For instance
Temperature (C) | Quad Occupancy |
0 | 0 |
3 | 0 |
5 | 0 |
6 | 1 |
7 | 0.5 |
9 | 2.3 |
10 | 5.1 |
12 | 6.7 |
13 | 6.1 |
15 | 8.6 |
Looking at the table on the left it is clear the Quad in occupied on average by more students at warmer temperatures but the shape of the relationship is hard to grasp just looking at the table. By plotting it as a scatter-plot ('visualizing') on the right it is clear no-one wants to be in the quad below 5 degrees then the number of students in the quad increases roughly linearly as the temperature increases and there is still no signs of the Quad getting full even once on average 8.6 students are sitting/working out there. Recently there is a fad for more and more fancy graphics to display larger and larger amounts of data at once. The problem with this is that increasingly data visualizations are more about the art and prettiness of the plot than about conveying information. Here are a few examples of modern data visualizations I've snatched from the internet:
Offender 1
Creator: Pehr Hovey, Source: http://pehrhovey.net/blog/2009/03/3d-data-visualization-dewey-calendar/ |
Offender 2
Source: GE Data Visualization http://visualization.geblogs.com/ |
Offender 3
Source: http://seeingcomplexity.wordpress.com/2011/03/13/why-visualize-data-we-dont-know-yet/ |
Another example of bad data visualization: some terms on the left and different countries/continents on the right, the area of the orange/brown arcs indicate population size.

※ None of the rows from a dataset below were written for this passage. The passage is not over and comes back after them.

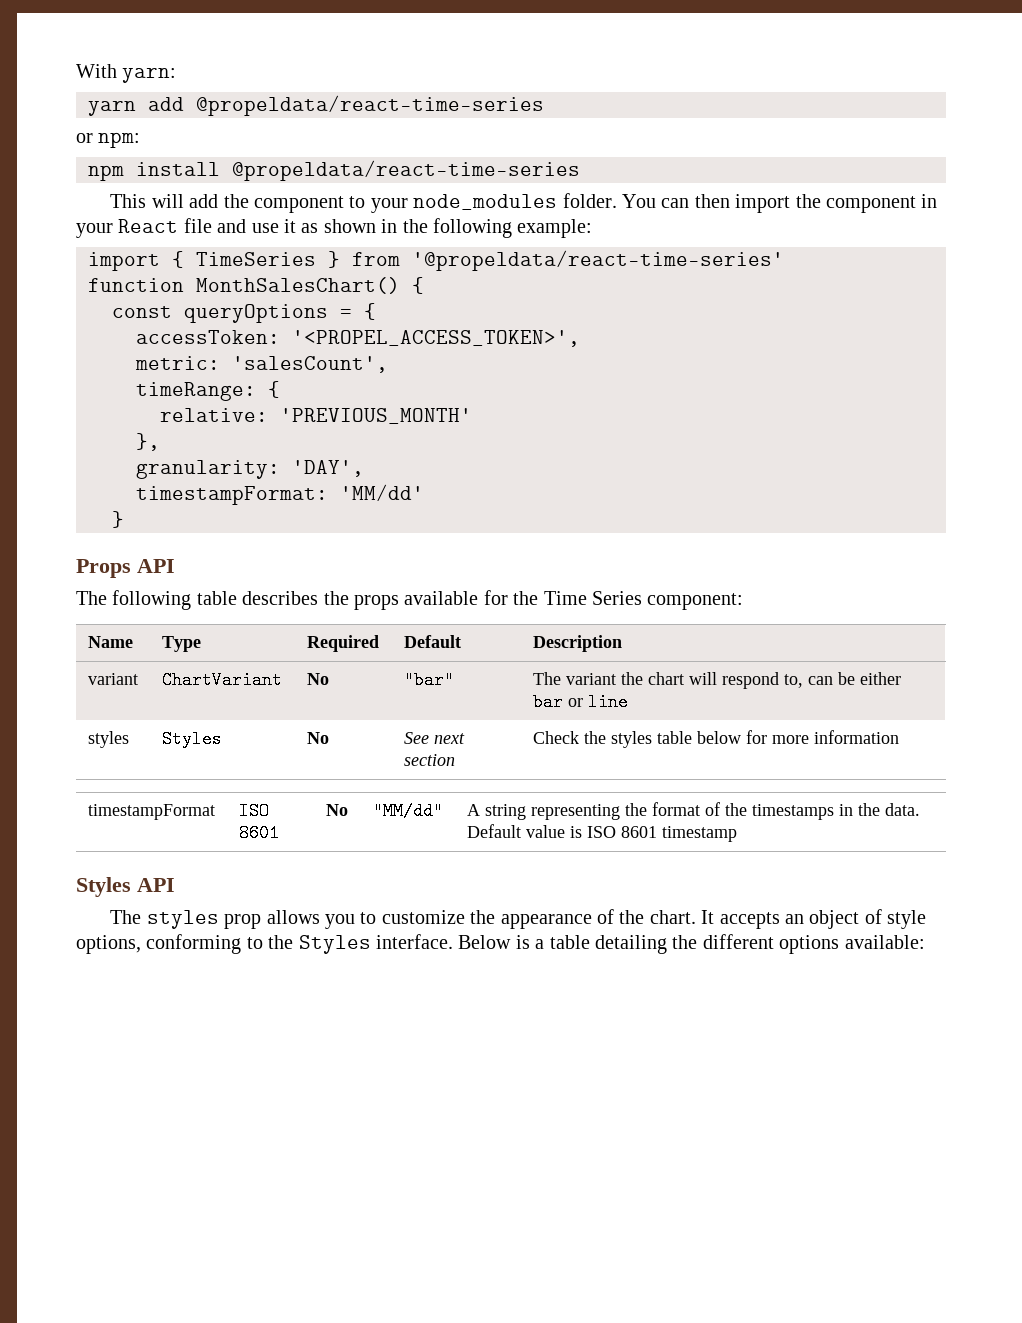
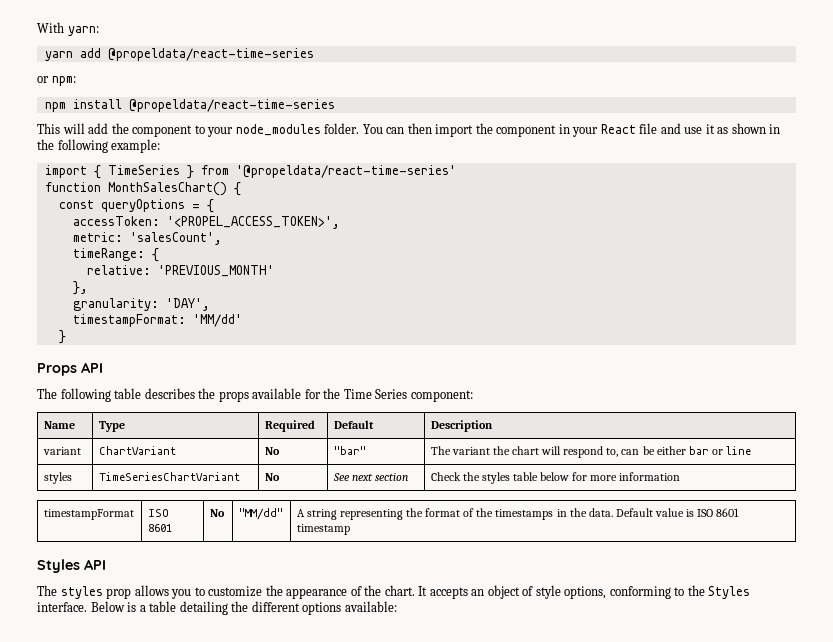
- styles | Styles | No | See next section | Check the styles table below for more information
+ styles | TimeSeriesChartVariant | No | See next section | Check the styles table below for more information

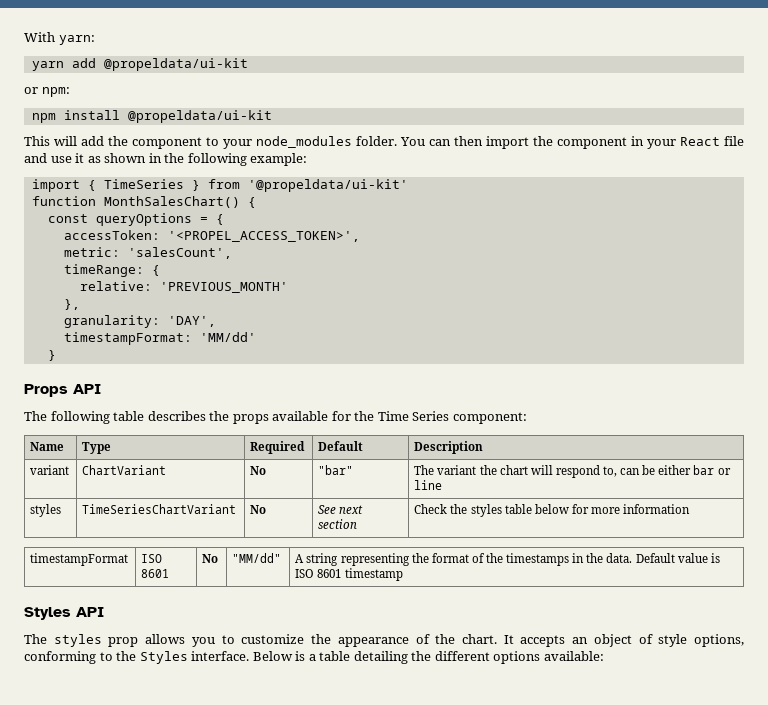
- yarn add @propeldata/react-time-series
+ yarn add @propeldata/ui-kit
- npm install @propeldata/react-time-series
+ npm install @propeldata/ui-kit
- import { TimeSeries } from '@propeldata/react-time-series'
+ import { TimeSeries } from '@propeldata/ui-kit'

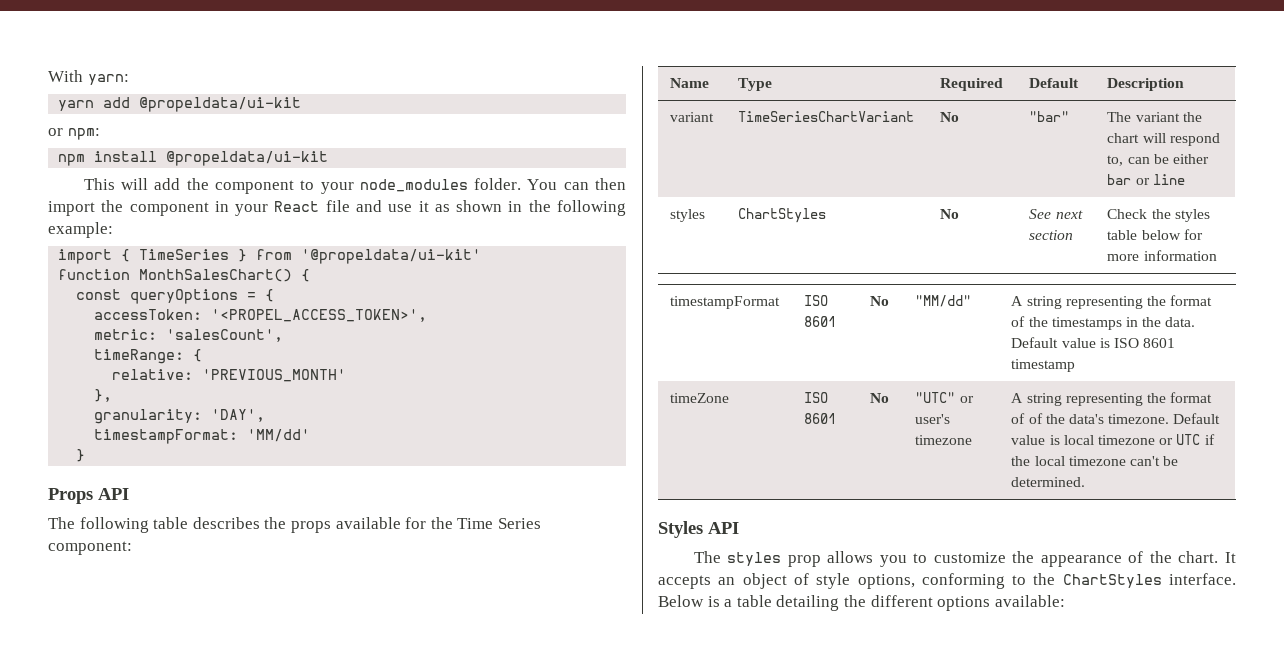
- variant | ChartVariant | No | "bar" | The variant the chart will respond to, can be either bar or line
+ variant | TimeSeriesChartVariant | No | "bar" | The variant the chart will respond to, can be either bar or line
- styles | TimeSeriesChartVariant | No | See next section | Check the styles table below for more information
+ styles | ChartStyles | No | See next section | Check the styles table below for more information
+ timeZone | ISO 8601 | No | "UTC" or user's timezone | A string representing the format of of the data's timezone. Default value is local timezone or UTC if the local timezone can't be determined.
- It accepts an object of style options, conforming to the Styles interface.
+ It accepts an object of style options, conforming to the ChartStyles interface.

I don't know what the grey lines are supposed to represent (nor their colour/width) but it doesn't matter anyway since it is impossible to trace the path of almost all of the lines so impossible to know what is connected to what anyway. I guess I should give them some points for resisting the urge to unnecessarily use 3D graphics and at least having most of their labels be readable - except those ones at the bottom which are some of the few you can actually trace the links for. So yeah different places have different numbers of people (how much more or less is hard to tell since people are in general very bad at estimating areas) and are connected to different abstract concepts in different ways, feeling enlightened yet?
Offender 4
Source: http://blogs.uoregon.edu/teamingwithmicrobes/media/dataviz/ |
Another data visualization offender. Network visualizations are 90% of the time a complete waste of space because the only information they convey is "its fucking complicated". This network represents different bacterial species living in a corn seed (dots around the outside) and their co-occurrence in the same corn seed (lines). The colour of the line indicates whether they co-occur more (blue) or less (red) often than expected by chance. The size of the dot indicates how frequently the bacteria was found in corn seeds. We can get little information from this, common bacteria co-occur with many other species but not more often than expected (usually) while rare bacteria tend to co-occur more than expected (some of the time) with many other species, unfortunately the dots aren't labelled so we don't know which species these are nor does this arrangement of the network reveal whether the rare bacteria form multiple distinct groups which co-occur or whether they all are just out-competed by the common bacteria. Also because the figure is so messy it is hard to know if any of the patterns we see are statistically significant or the strength of those patterns (how much more likely are rare bacteria to co-occur more often than expected with other species than common bacteria?). Looking at this figure could help you form hypotheses which would be interesting to test but it doesn't reveal any answers or impart any knowledge in itself.
My Hero
Source: http://enthusiasm.cozy.org/archives/WorldEd.png |
Finally an example of effective data visualization. Notice the helpful axis labels explaining not only what the axis is but giving the units and values as well, the exquisite legend elucidating the meaning of the size and colour of each data point, the title saying what the graph is as well as the date the data is from. Unfortunately this low-resolution version I found makes the data labels hard to read but each country is represented and labelled. The trend is blissfully obvious (high education is associated with high GDP) without requiring you to squint or guess what is going on. Subpatterns and variability is easy to see as well - Africa is stuck down in the bottom-left while Europe is mostly in the top-right with the Americas, and Asia in between. Just as much data is represented here as in most of the other figures I've discussed (each country its population, GDP, education level) but the plot is much clearer and informative (and simpler to create) than the artistic but meaningless 3D images or the messy unreadable networks.